On October 31, 2017, the Patriots traded Garoppolo to the San Francisco 49ers in exchange for the 49ers' second-round pick in the 2018 NFL draft.

Garoppolo made his 49ers debut in the final minute of the Week 12 matchup against the Seahawks, taking his first snaps of the season after starter C. J. Beathard suffered a leg and hip injury. On his first play as a 49er, Garoppolo rushed for six yards, and on the final play of the game, he threw a 10-yard touchdown to Louis Murphy. Garoppolo finished the 24–13 loss completing both of his passes for 18 yards and the aforementioned touchdown.

On November 28, 2017, Garoppolo was named the starter for the Week 13 matchup against the Chicago Bears. Making his first start for the 49ers, Garoppolo finished the narrow 15–14 victory with 293 passing yards and an interception. In the next game against the Houston Texans, he threw for 334 yards, a touchdown, and an interception during the 26–16 road victory. The following week against the Tennessee Titans, Garoppolo recorded a season-high 381 passing yards and a touchdown in the narrow 25–23 victory.

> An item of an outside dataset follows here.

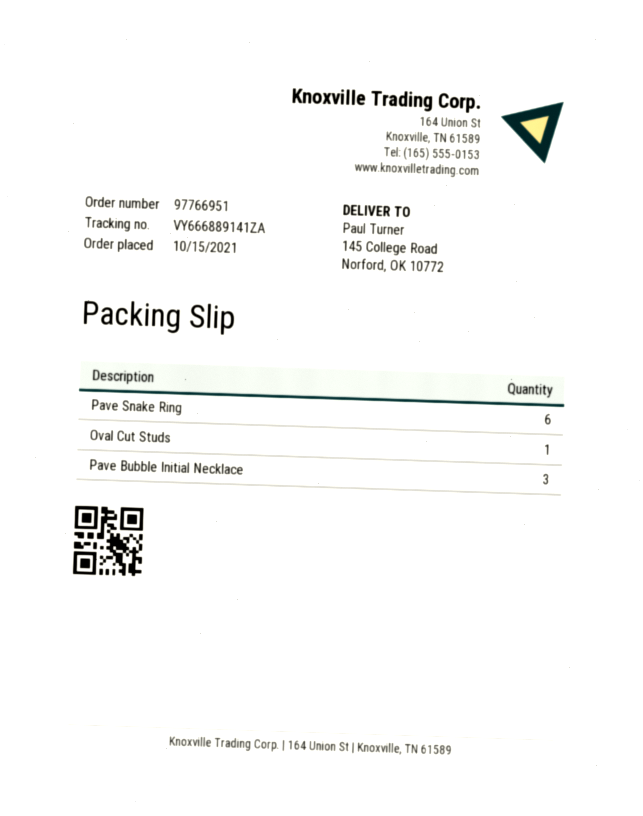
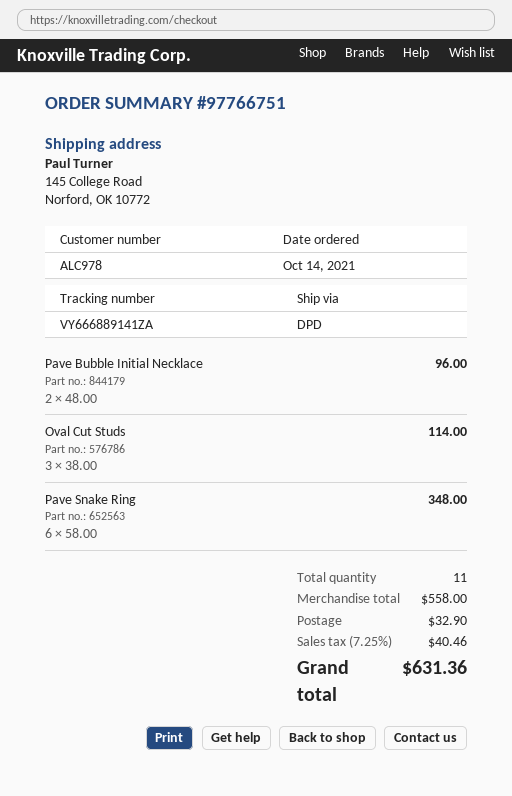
order number: 97766951 -> 97766751
order date: 2021-10-15 -> 2021-10-14
Oval Cut Studs: 1 -> 3
Pave Bubble Initial Necklace: 3 -> 2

During a Week 16 44–33 victory over the Jacksonville Jaguars, Garoppolo had 242 passing yards, two touchdowns, an interception, and his first career rushing touchdown. In the regular season finale against the Los Angeles Rams, who were resting most defensive starters to prepare for the playoffs, Garoppolo threw for 292 yards, two touchdowns, and two interceptions during the 34–13 road victory. His victories in Weeks 13–17 gave him a 7–0 record in his first seven starts (including his two starts for New England), making Garoppolo the first quarterback to do so since Ben Roethlisberger accomplished the same feat in 2004. With Garoppolo under center, the 49ers scored on 62 percent of their offensive drives, 11 percent more than the second-place Patriots. For perspective, NFL teams scored on 35 percent of their drives in 2017, and the 49ers scored on just 29 percent of their 2017 drives without Garoppolo. Garoppolo finished the 2017 season with 1,560 passing yards, seven touchdowns, and five interceptions to go along with 11 rushing yards and a touchdown in six games and five starts.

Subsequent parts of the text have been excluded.